■ Task requirements ■
Look over the data below and give the number of lines containing the word "Apache", with no other words.

Records from a dataset:
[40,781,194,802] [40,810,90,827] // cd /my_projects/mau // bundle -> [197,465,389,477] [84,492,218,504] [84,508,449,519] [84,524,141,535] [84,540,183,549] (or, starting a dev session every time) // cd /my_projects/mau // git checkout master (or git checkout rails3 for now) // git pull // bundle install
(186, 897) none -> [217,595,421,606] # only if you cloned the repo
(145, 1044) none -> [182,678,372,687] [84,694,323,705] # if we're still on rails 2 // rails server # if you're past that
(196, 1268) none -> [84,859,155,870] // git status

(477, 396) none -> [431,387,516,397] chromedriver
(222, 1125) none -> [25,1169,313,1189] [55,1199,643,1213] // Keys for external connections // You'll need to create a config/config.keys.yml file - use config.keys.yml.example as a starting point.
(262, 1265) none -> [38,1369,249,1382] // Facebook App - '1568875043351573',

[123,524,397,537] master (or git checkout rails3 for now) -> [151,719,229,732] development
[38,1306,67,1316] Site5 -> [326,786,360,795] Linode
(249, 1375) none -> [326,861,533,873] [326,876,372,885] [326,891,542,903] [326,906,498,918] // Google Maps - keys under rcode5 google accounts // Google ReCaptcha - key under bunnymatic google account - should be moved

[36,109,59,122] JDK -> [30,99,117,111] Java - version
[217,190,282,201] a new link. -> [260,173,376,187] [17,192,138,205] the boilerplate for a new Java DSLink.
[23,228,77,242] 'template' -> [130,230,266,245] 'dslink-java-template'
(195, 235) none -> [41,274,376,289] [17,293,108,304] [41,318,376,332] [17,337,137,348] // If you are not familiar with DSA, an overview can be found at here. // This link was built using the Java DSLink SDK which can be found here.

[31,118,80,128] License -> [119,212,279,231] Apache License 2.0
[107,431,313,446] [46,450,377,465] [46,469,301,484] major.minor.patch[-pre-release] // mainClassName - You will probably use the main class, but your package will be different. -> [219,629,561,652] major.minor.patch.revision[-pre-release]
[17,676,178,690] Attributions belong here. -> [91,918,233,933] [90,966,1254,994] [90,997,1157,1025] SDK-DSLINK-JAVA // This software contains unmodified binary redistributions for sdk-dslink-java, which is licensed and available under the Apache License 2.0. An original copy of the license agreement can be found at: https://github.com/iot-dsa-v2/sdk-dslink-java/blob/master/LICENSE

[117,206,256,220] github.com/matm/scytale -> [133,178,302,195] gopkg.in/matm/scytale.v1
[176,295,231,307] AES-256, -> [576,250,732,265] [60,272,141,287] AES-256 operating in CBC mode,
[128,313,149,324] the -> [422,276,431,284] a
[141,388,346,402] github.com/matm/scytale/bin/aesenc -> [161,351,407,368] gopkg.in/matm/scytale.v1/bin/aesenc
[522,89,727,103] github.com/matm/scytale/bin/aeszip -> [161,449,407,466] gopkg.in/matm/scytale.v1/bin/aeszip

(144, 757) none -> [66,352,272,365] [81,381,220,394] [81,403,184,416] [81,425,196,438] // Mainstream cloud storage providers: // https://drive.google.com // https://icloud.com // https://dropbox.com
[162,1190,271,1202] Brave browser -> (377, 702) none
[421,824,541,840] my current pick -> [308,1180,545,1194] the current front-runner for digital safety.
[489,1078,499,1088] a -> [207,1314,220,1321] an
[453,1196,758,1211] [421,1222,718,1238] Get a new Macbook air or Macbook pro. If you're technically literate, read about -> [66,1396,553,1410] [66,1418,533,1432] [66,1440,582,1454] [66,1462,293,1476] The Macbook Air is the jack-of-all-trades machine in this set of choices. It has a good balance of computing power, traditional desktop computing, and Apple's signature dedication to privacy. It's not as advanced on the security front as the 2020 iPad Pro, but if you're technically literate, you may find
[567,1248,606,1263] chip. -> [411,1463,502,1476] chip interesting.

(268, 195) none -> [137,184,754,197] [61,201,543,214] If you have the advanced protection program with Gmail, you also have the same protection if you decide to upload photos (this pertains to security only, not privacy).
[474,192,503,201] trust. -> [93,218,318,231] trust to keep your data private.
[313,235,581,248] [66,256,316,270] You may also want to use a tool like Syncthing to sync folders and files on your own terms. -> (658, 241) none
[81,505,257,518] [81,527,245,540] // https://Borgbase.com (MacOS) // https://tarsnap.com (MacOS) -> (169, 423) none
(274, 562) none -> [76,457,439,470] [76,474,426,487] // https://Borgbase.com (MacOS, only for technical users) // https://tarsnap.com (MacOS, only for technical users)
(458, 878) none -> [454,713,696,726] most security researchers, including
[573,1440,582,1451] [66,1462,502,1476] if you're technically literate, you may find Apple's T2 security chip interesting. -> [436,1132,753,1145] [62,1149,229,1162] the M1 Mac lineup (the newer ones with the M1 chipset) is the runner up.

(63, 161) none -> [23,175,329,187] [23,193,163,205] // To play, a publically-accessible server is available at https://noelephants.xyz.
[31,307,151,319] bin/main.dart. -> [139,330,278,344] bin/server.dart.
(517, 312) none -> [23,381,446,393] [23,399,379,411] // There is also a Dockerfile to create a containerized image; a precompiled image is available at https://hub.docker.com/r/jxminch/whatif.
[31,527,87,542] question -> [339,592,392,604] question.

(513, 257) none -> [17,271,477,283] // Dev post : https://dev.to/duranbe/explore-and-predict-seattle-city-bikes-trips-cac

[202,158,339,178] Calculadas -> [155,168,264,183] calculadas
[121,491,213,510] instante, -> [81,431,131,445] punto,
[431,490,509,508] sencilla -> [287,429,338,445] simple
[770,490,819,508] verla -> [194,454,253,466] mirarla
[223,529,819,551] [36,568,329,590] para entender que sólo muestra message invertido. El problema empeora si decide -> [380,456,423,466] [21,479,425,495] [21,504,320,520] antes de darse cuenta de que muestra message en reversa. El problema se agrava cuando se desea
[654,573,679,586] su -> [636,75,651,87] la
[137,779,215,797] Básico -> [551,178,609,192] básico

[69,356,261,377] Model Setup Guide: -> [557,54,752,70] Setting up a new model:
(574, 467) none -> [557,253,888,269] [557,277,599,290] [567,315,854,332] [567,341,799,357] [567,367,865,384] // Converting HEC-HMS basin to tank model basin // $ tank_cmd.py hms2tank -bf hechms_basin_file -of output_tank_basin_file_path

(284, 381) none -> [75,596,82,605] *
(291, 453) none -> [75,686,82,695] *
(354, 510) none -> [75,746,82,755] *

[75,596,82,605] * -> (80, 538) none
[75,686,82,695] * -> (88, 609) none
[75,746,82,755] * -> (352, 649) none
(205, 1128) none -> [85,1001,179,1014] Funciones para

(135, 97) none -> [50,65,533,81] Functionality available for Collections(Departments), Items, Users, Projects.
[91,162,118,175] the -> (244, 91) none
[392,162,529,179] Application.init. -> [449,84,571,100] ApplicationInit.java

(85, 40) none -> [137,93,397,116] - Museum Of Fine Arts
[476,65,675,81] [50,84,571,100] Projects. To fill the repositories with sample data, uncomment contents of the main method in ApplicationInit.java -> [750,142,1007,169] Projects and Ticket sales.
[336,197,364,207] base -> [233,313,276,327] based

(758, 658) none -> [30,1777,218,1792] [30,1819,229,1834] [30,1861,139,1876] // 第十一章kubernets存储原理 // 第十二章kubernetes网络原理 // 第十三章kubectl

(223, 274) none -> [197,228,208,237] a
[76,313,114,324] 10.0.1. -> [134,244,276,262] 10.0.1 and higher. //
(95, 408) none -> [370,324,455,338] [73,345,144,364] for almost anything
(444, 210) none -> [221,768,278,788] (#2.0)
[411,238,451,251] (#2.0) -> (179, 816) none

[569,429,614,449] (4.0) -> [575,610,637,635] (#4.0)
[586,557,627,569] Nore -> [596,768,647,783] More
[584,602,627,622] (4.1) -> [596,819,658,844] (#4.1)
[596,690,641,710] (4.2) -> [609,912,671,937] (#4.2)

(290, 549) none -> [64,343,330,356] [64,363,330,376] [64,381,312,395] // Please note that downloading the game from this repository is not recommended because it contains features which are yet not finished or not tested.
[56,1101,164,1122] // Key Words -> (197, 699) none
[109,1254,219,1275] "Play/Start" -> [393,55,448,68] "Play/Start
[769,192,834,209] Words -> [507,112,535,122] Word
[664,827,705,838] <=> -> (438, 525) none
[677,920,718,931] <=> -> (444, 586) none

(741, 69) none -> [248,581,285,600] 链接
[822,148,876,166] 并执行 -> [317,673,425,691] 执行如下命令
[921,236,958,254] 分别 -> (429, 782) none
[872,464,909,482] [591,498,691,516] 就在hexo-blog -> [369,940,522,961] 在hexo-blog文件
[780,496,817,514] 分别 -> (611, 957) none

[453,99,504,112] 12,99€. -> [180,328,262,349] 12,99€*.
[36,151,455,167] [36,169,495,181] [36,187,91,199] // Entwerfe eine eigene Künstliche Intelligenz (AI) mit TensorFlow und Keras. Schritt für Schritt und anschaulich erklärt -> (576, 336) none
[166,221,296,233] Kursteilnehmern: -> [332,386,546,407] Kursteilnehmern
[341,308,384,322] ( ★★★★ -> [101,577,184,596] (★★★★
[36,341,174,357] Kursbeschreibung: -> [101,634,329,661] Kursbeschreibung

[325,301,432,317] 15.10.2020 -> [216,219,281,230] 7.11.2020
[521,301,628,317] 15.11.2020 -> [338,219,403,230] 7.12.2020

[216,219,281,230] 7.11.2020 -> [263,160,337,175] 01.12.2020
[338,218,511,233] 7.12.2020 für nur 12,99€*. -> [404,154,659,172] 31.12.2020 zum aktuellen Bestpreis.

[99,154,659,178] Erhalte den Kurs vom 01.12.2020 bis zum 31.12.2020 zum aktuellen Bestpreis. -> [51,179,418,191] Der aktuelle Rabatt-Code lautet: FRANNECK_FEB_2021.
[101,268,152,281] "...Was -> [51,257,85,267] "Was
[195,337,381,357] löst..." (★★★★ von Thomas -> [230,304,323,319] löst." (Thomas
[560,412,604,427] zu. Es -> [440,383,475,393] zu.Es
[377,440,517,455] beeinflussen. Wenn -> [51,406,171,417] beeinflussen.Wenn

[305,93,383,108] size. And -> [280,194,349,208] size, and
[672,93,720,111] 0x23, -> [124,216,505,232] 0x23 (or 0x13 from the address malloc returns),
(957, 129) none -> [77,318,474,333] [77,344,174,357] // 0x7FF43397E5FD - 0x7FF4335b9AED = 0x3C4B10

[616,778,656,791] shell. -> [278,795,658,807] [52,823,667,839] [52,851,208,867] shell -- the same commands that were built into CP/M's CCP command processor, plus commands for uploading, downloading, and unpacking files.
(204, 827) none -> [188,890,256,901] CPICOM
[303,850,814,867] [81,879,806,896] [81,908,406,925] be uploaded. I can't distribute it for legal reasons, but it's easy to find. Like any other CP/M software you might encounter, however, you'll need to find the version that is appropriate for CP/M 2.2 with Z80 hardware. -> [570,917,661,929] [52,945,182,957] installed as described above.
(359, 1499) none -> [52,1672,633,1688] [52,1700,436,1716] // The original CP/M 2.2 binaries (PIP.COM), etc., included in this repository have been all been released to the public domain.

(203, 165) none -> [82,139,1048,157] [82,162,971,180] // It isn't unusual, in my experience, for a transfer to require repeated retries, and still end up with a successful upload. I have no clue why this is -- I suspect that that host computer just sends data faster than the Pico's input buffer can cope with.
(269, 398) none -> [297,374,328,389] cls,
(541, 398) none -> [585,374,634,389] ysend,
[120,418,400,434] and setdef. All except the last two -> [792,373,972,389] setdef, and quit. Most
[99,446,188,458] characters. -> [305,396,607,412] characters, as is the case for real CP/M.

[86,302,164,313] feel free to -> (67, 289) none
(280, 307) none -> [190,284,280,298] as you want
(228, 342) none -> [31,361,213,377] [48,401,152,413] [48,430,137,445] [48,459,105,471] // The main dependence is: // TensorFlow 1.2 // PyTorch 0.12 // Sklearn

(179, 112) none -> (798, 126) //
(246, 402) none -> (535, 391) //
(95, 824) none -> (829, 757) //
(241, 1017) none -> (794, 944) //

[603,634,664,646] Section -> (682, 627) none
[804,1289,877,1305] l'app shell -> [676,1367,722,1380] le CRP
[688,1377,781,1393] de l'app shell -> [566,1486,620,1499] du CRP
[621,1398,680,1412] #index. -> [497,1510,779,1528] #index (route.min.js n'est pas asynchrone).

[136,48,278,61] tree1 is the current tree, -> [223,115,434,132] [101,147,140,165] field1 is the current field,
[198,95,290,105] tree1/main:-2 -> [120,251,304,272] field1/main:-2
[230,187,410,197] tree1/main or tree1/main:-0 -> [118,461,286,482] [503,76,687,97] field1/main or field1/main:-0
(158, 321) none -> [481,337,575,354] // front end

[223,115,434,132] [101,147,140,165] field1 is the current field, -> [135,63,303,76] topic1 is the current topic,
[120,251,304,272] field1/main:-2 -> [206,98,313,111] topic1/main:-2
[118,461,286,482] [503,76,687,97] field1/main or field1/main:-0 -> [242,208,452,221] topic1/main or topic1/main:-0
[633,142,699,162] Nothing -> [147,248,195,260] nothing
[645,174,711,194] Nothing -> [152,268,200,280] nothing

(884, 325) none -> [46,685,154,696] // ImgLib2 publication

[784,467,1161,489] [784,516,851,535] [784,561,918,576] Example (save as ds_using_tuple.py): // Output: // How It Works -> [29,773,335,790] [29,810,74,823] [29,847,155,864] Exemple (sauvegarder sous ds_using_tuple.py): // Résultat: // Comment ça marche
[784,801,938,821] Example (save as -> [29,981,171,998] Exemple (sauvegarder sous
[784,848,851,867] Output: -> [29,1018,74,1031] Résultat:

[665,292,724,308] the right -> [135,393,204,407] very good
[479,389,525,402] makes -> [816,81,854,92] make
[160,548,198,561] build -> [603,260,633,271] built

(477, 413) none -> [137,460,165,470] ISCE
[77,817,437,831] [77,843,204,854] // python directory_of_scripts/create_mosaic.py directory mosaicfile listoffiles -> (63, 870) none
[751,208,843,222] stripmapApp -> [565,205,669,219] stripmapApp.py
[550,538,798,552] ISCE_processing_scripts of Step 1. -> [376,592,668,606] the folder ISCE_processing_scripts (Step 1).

■ Written answer ■
2